Under the new system, the platform’s algorithms monitor chat activity and temporarily delay commercial interruptions for everyone watching when conversation spikes. Individual supporters who buy highlighted messages, animated stickers or virtual gifts will get a personal interruption-free interval right after their purchase, the company said. The aim, officials suggested, is to reduce breaks that could undercut a creator’s live flow.


For readers unfamiliar with the features: Super Chat lets viewers pay to make their messages more visible in a busy chat feed; Super Stickers are purchasable images that lift a comment out of the stream; and gifts are monetary tokens fans can send to a creator during a broadcast. Creators receive a share of that income, and fans’ payments will now carry the added perk of a brief commercial pause tied to the transaction.


YouTube announced several other live-focused updates at the same time. The firm has widened the pool of creators who can accept viewer gifts, adding eligibility in markets that include Canada, South Korea, Indonesia, Thailand, Australia and New Zealand. Mobile users can now send GIFs in horizontal streams as well as vertical ones, and creators can broadcast in both orientations simultaneously while keeping everyone in a single chat room.


The company cited platform viewing trends to explain the push: roughly one-third of watch time for live content in the U.S. last year occurred on connected-TV devices, a shift that has encouraged options for different screen formats and layouts. That trend, YouTube said, influenced the decision to make streams work more smoothly across phones, tablets and TVs.

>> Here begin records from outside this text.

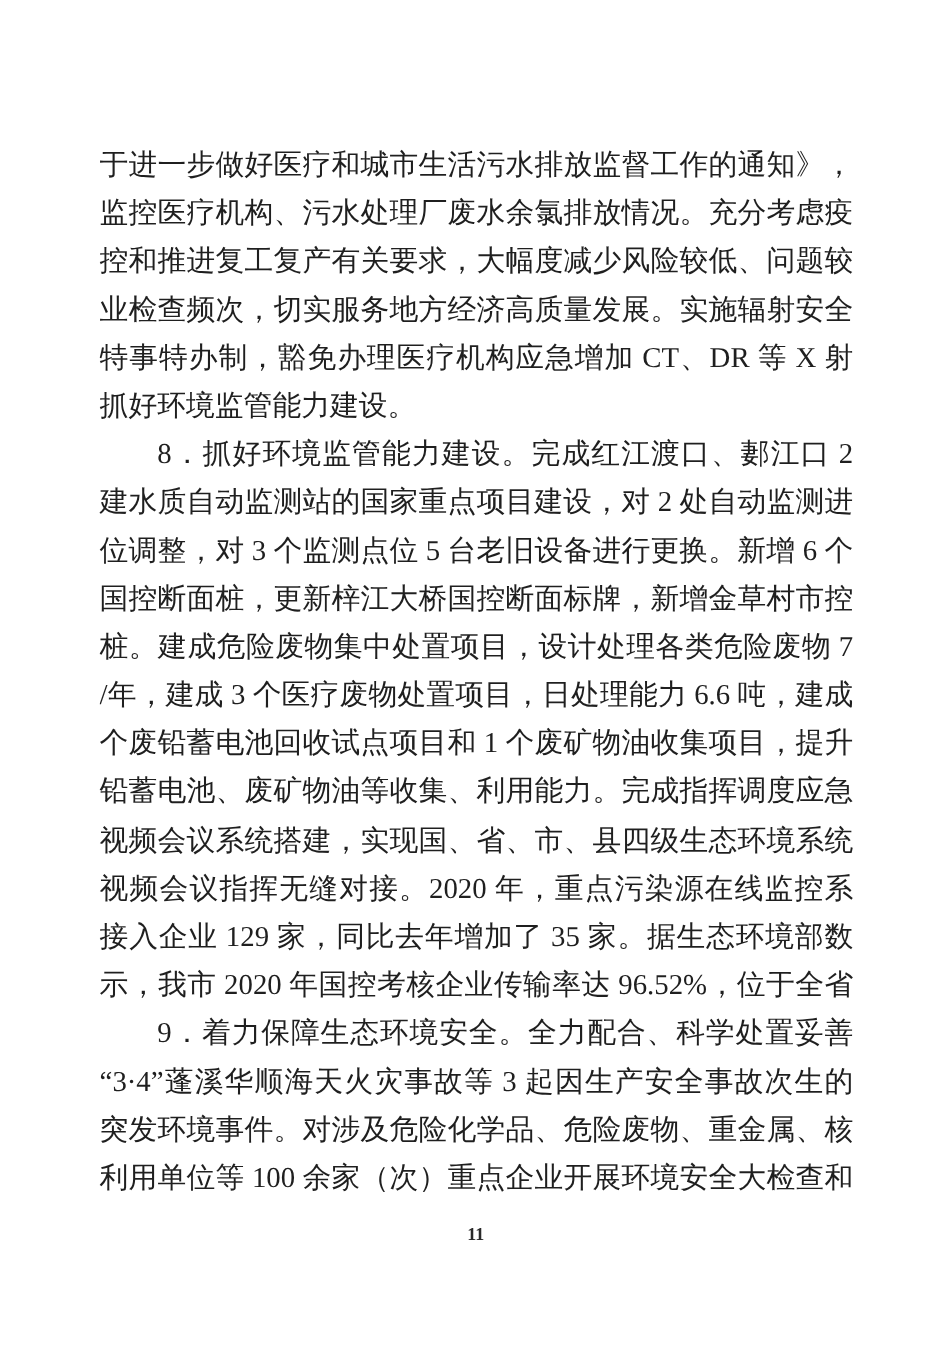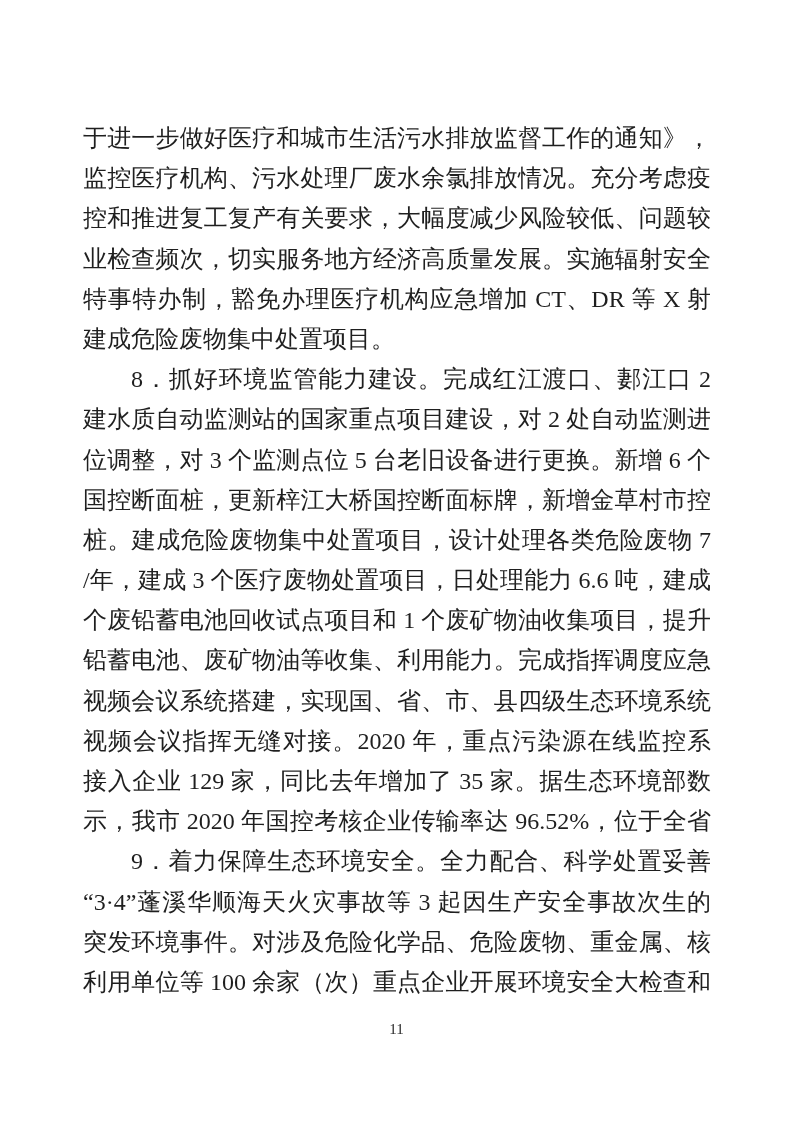--- a/index.html
+++ b/index.html
@@ -73,7 +73,7 @@
       <div class="line">控和推进复工复产有关要求，大幅度减少风险较低、问题较小企</div>
       <div class="line">业检查频次，切实服务地方经济高质量发展。实施辐射安全监管</div>
       <div class="line">特事特办制，豁免办理医疗机构应急增加 CT、DR 等 X 射线影</div>
-      <div class="line short">建成危险废物集中处置项目。</div>
+      <div class="line short">抓好环境监管能力建设。</div>
     </div>
 
     <div class="para">

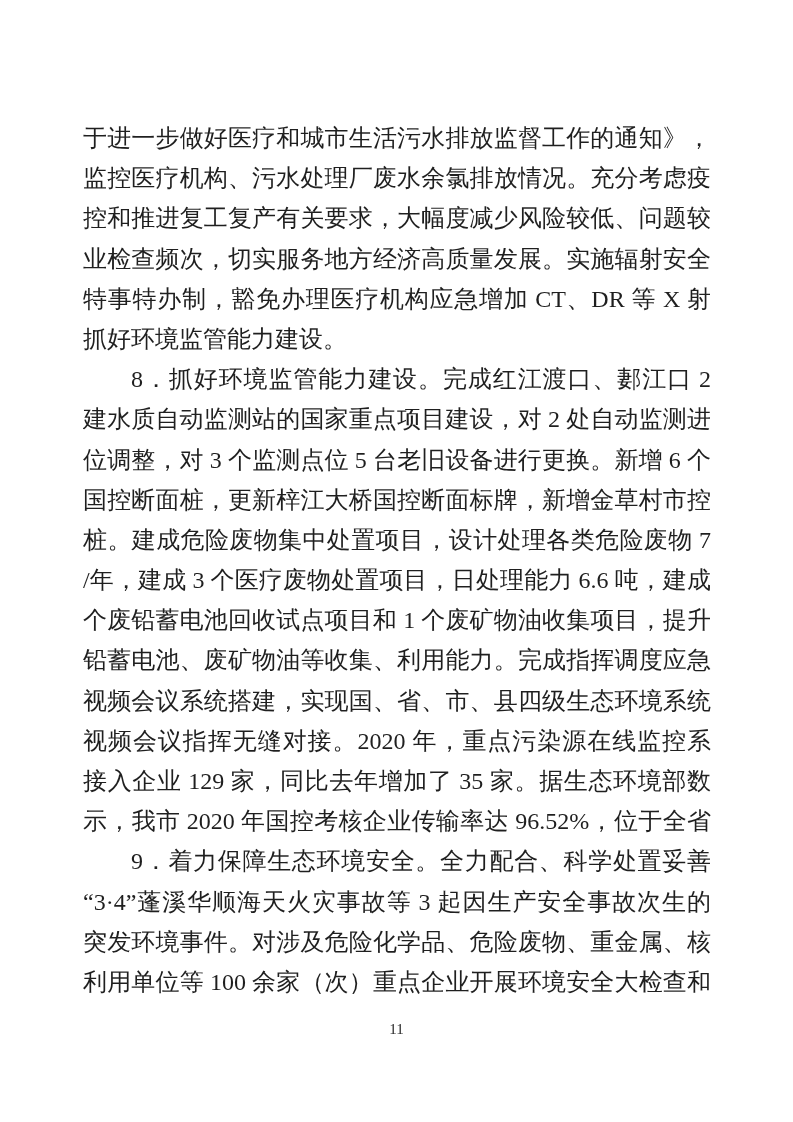--- a/index.html
+++ b/index.html
@@ -55,7 +55,7 @@
     width: 793px;
     text-align: center;
     font-size: 15px;
-    font-weight: 400;
+    font-weight: 700;
     color: #2a2a2a;
     font-family: "Liberation Serif", "DejaVu Serif", serif;
   }

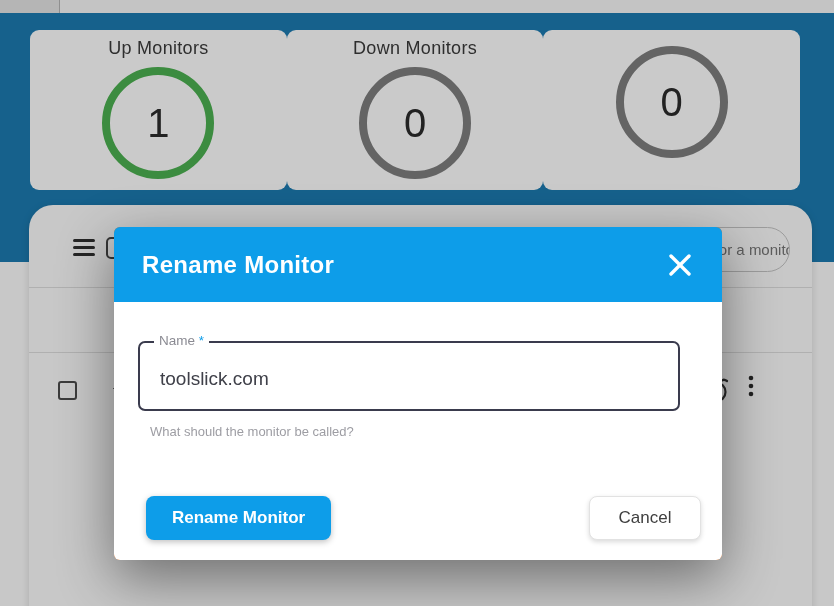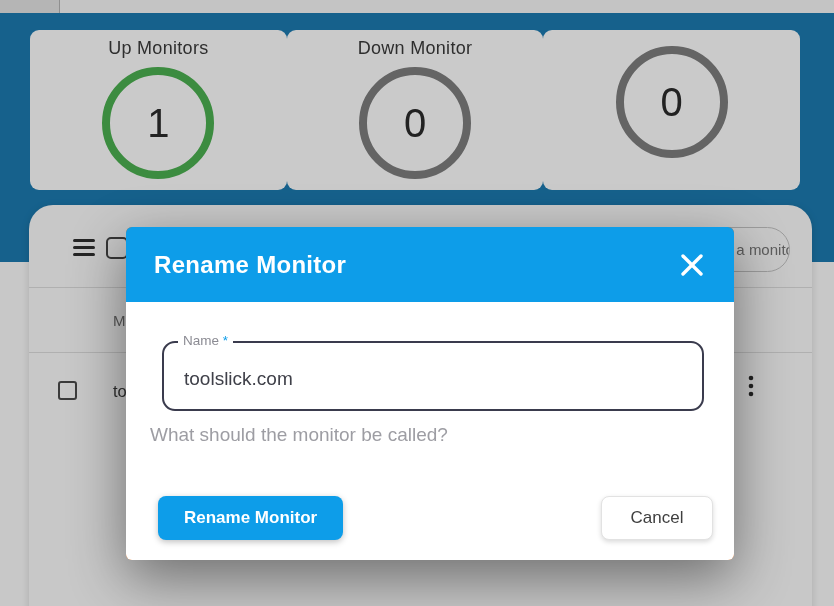--- a/index.html
+++ b/index.html
@@ -89,7 +89,7 @@
       </div>
     </div>
     <div class="stat-card">
-      <div class="stat-title">Down Monitor</div>
+      <div class="stat-title">Down Monitors</div>
       <div class="stat-circle" style="border-color: rgb(125, 125, 125);">
         <span class="stat-value">0</span>
       </div>

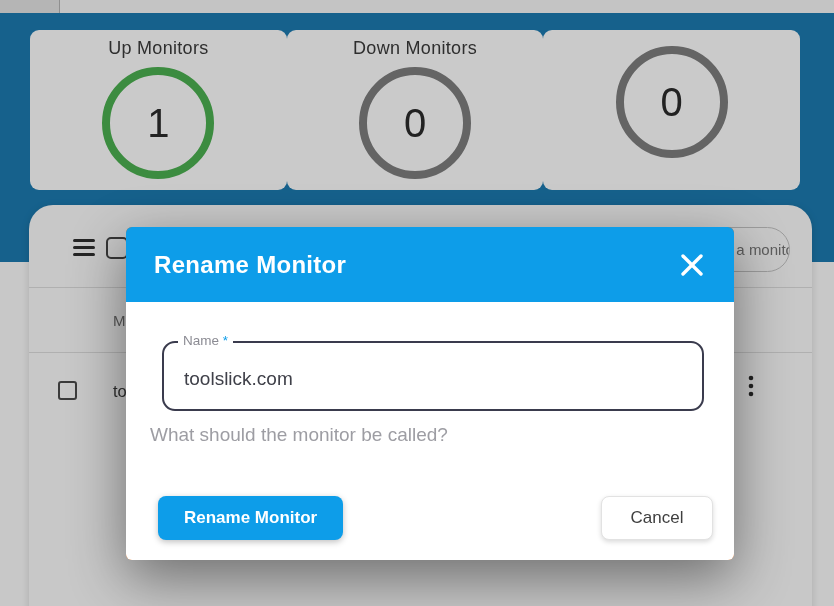--- a/index.html
+++ b/index.html
@@ -45,7 +45,7 @@
 
   
   .modal { position:absolute; left:114px; top:227px; width:608px; height:333px; z-index:100;
-           border-radius:6px; box-shadow:0 18px 55px rgba(0,0,0,0.45); background:#f97316;margin-left:12px; }
+           border-radius:6px; box-shadow:0 18px 55px rgba(0,0,0,0.45); background:#f97316; }
   .modal-header { position:relative; height:75px; background:#0d9de9; border-radius:6px 6px 0 0;
                   display:flex; align-items:center; }
   .modal-title { margin-left:28px; font-size:24px; font-weight:bold; color:#ffffff; letter-spacing:.3px; }

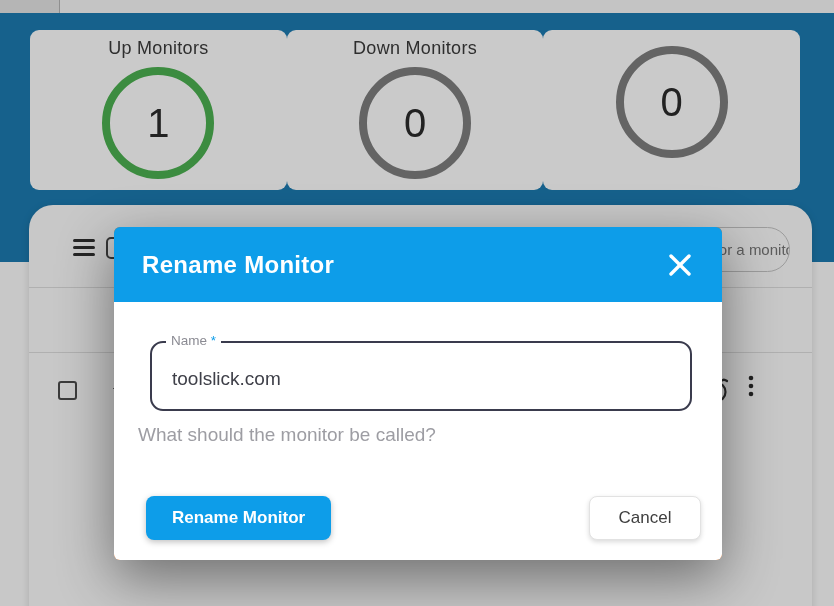--- a/index.html
+++ b/index.html
@@ -52,8 +52,8 @@
   .modal-close { position:absolute; right:30px; top:26px; width:24px; height:24px; cursor:pointer; }
   .modal-body { position:relative; height:258px; background:#ffffff; border-radius:0 0 6px 6px; }
 
-  .field-wrap { position:absolute; left:36px; top:39px; width:542px; height:70px;
-                border:2px solid #3a3b4d; border-radius:13px; background:#ffffff; }
+  .field-wrap { position:absolute; left:24px; top:39px; width:542px; height:70px;
+                border:2px solid #3a3b4d; border-radius:7px; background:#ffffff; }
   .field-label { position:absolute; left:14px; top:-10px; background:#ffffff; padding:0 5px;
                  font-size:13.5px; color:#8b8b93; }
   .field-label .req { color:#0d9de9; }

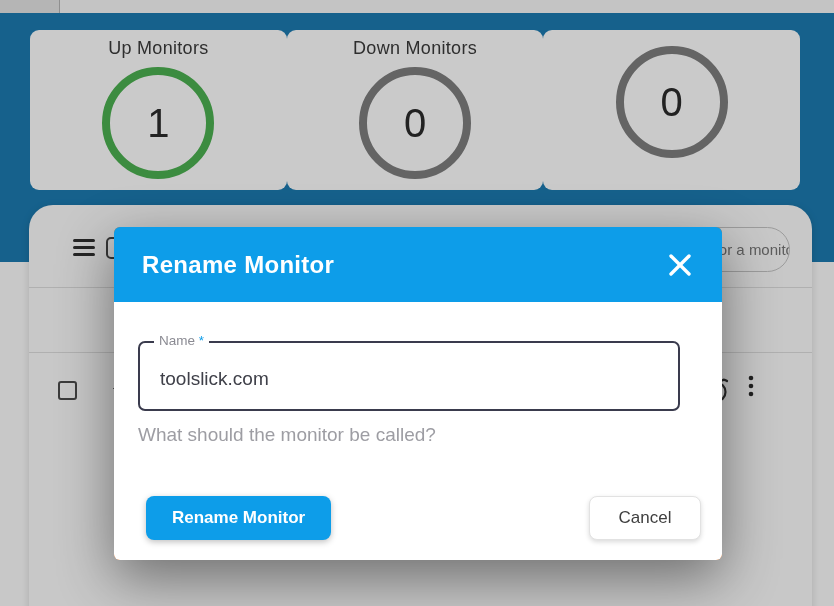--- a/index.html
+++ b/index.html
@@ -60,7 +60,7 @@
   .field-input { position:absolute; left:0; top:0; width:100%; height:100%; border:none; outline:none;
                  background:transparent; padding:6px 20px 0; font-size:19px; color:#3f4049;
                  font-family:"Liberation Sans", sans-serif; border-radius:9px; }
-  .field-helper { position:absolute; left:24px; top:122px; font-size:19px; color:#9d9da3; }
+  .field-helper { position:absolute; left:36px; top:122px; font-size:13px; color:#9d9da3; }
 
   .btn-submit { position:absolute; left:32px; bottom:20px; height:44px; padding:0 26px; background:#0d9de9;
                 color:#ffffff; font-size:17px; font-weight:bold; border:none; border-radius:8px; cursor:pointer;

Industry analysts say the feature could please audiences but complicate revenue calculations for advertisers and creators. “Viewers get fewer interruptions, which may increase engagement, but ad delivery becomes less predictable,” said media researcher Dr. Lina Park, who studies streaming economics. She added that creators who rely on ad breaks will watch how the feature affects overall payouts. The announcement arrived days after YouTube increased U.S. Premium prices — the individual plan rose to $15.99 a month from $13.99, and the family tier moved to $26.99 from $22.99 — a timing some creators noted as notable.